Hi,
Firstly, the sheath and inlay on the handle are silver- or "silver"- rather than brass. Blame the poor photography for the yellowish tinge...
The closest parallel I could find is on p.45 of this book:
http://books.google.co.uk/books?id=T...bichaj&f=false
The bichaq (spelled bichaj

) shown there is practically identical, save for being slightly longer, and dates from the turn of the 18th/19th centuries.
.
I wonder if this is an earlier variant to the more commonly seen Bosnian bichaqs with a wider blade and scimitar stamp. In fact- and I admit this is a flight of fancy- I do wonder if the scimitar stamp on later bichaqs, which resembles an Orientalist fantasy of an Eastern sword more than it does a pala or kilij, say, made them more attractive as souvenirs for Austrian officers etc, or were a hallmark of Sarajevo work for the same market.

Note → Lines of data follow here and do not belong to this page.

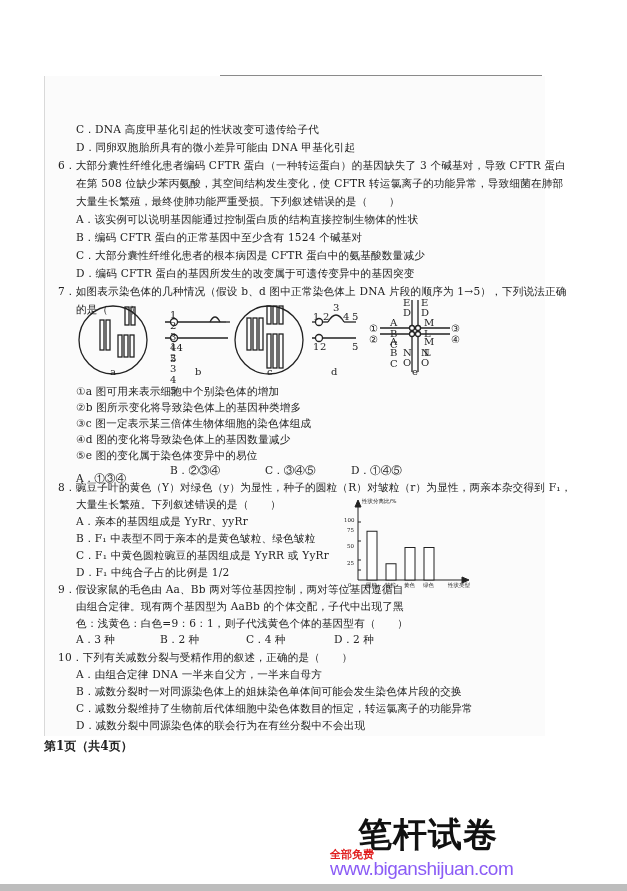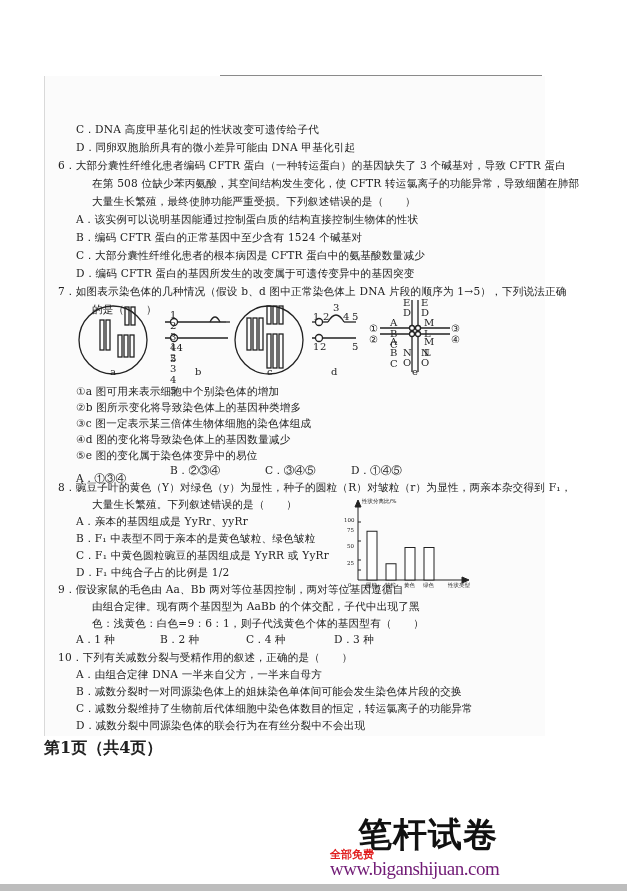--- a/index.html
+++ b/index.html
@@ -9,7 +9,7 @@
   .line{position:absolute;font-size:10.6px;line-height:14px;white-space:nowrap;letter-spacing:0.2px;}
   .opt{left:76px;}
   .q{left:58px;}
-  .qc{left:76px;margin-left:16px;}
+  .qc{left:76px;}
   .row4{position:absolute;font-size:10.6px;white-space:nowrap;}
   .figlabel{position:absolute;font-size:10px;}
   .chart{position:absolute;left:350px;top:498px;width:120px;height:92px;}

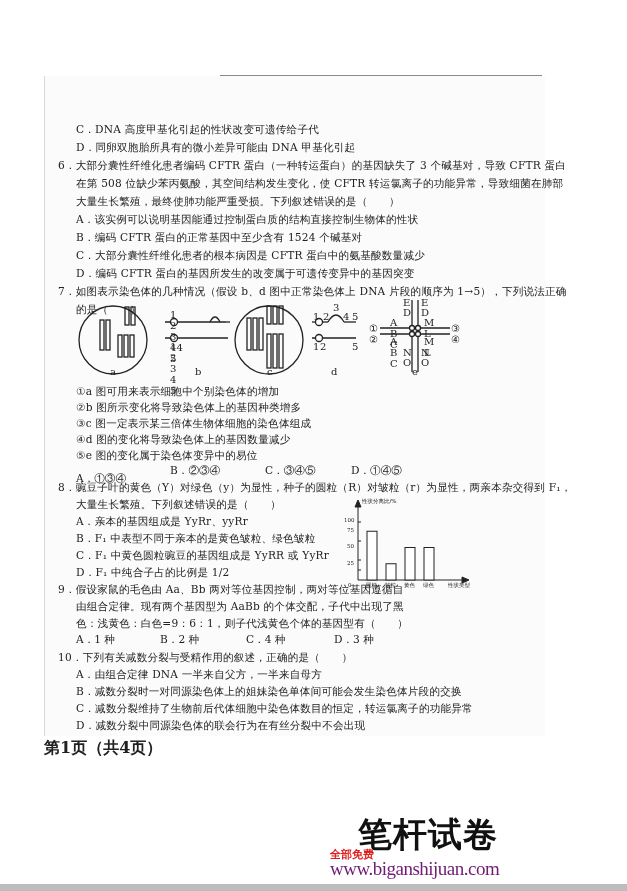--- a/index.html
+++ b/index.html
@@ -184,7 +184,7 @@
 <div class="line q" style="top:582px">9．假设家鼠的毛色由 Aa、Bb 两对等位基因控制，两对等位基因遵循自</div>
 <div class="line qc" style="top:599px">由组合定律。现有两个基因型为 AaBb 的个体交配，子代中出现了黑</div>
 <div class="line qc" style="top:616px">色：浅黄色：白色=9：6：1，则子代浅黄色个体的基因型有（　　）</div>
-<div class="row4" style="left:76px;top:633px">A．1 种</div>
+<div class="row4" style="left:76px;top:633px">A．3 种</div>
 <div class="row4" style="left:160px;top:633px">B．2 种</div>
 <div class="row4" style="left:246px;top:633px">C．4 种</div>
 <div class="row4" style="left:334px;top:633px">D．3 种</div>

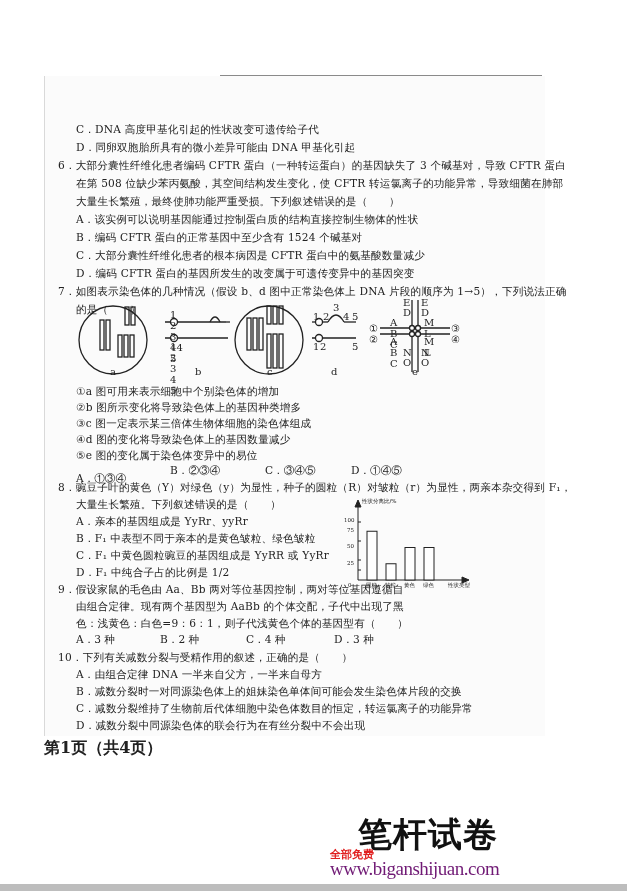--- a/index.html
+++ b/index.html
@@ -187,7 +187,7 @@
 <div class="row4" style="left:76px;top:633px">A．3 种</div>
 <div class="row4" style="left:160px;top:633px">B．2 种</div>
 <div class="row4" style="left:246px;top:633px">C．4 种</div>
-<div class="row4" style="left:334px;top:633px">D．3 种</div>
+<div class="row4" style="left:334px;top:633px">D．2 种</div>
 
 <div class="line q" style="top:650px">10．下列有关减数分裂与受精作用的叙述，正确的是（　　）</div>
 <div class="line opt" style="top:667px">A．由组合定律 DNA 一半来自父方，一半来自母方</div>

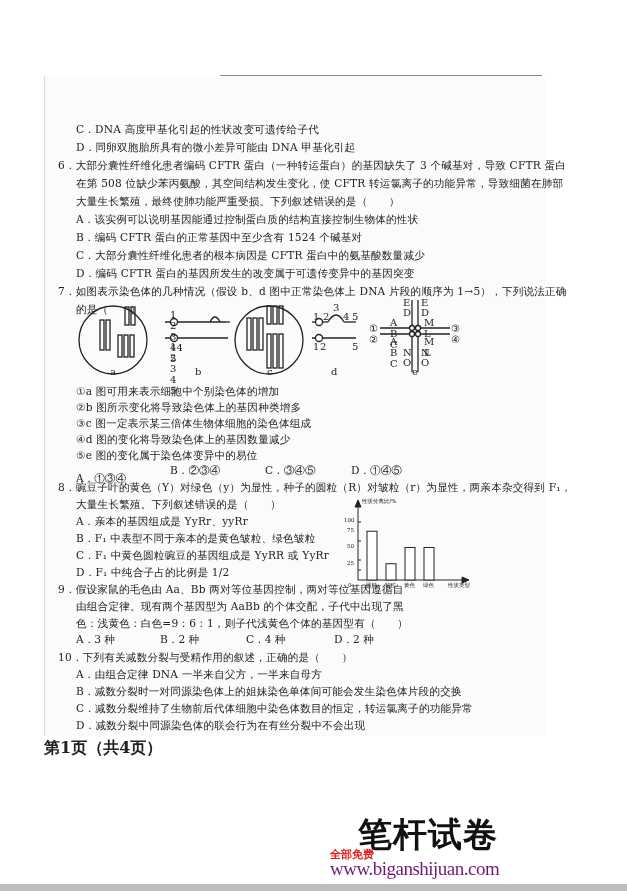--- a/index.html
+++ b/index.html
@@ -13,7 +13,7 @@
   .row4{position:absolute;font-size:10.6px;white-space:nowrap;}
   .figlabel{position:absolute;font-size:10px;}
   .chart{position:absolute;left:350px;top:498px;width:120px;height:92px;}
-  .footer{position:absolute;left:44px;top:714px;font-size:16px;font-weight:bold;}
+  .footer{position:absolute;left:44px;top:714px;font-size:12px;font-weight:bold;}
   .wm{position:absolute;left:358px;top:812px;font-family:"DejaVu Sans","Liberation Sans",sans-serif;font-size:34px;font-weight:bold;color:#111;letter-spacing:1px;}
   .wm-free{position:absolute;left:330px;top:847px;font-family:Liberation Serif, serif;font-size:11px;color:#e02020;font-weight:bold;}
   .wm-url{position:absolute;left:330px;top:858px;font-family:Liberation Serif, serif;font-size:19px;color:#701a75;letter-spacing:-0.5px;}

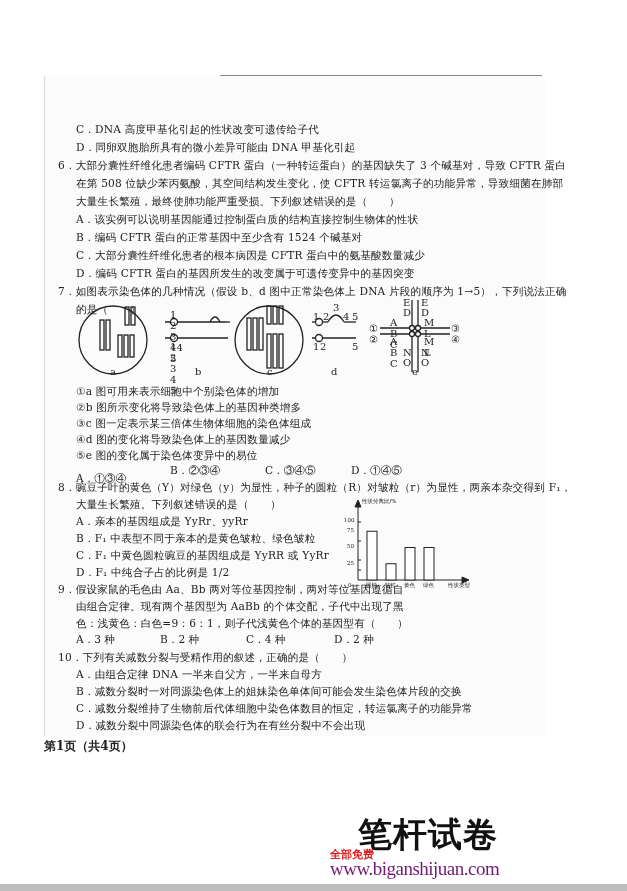--- a/index.html
+++ b/index.html
@@ -16,7 +16,7 @@
   .footer{position:absolute;left:44px;top:714px;font-size:12px;font-weight:bold;}
   .wm{position:absolute;left:358px;top:812px;font-family:"DejaVu Sans","Liberation Sans",sans-serif;font-size:34px;font-weight:bold;color:#111;letter-spacing:1px;}
   .wm-free{position:absolute;left:330px;top:847px;font-family:Liberation Serif, serif;font-size:11px;color:#e02020;font-weight:bold;}
-  .wm-url{position:absolute;left:330px;top:858px;font-family:Liberation Serif, serif;font-size:19px;color:#701a75;letter-spacing:-0.5px;}
+  .wm-url{position:absolute;left:330px;top:858px;font-family:Liberation Sans, sans-serif;font-size:19px;color:#8b5cf6;letter-spacing:-0.5px;}
   .bottombar{position:absolute;left:0;top:884px;width:627px;height:7px;background:#bdbdbd;}
 </style>
 </head>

The only stamp on the blade of my bichaq is the Arabic/Osmanli lettering reproduced above, which would lead me to assume it was the work of a Muslim bladesmith.
I'm fairly sure that in the Ottoman Balkans, with a few exceptions (Jannina and so on) the cities were predominantly Muslim, and the craft guilds even more so.
Elgood's latest is quite good on Ottoman Balkan guilds, and shows a couple of similarly-shaped Bosnian bichaqs from the early 19th c, though without fullered blades, and with silver, rather than horn, hilts.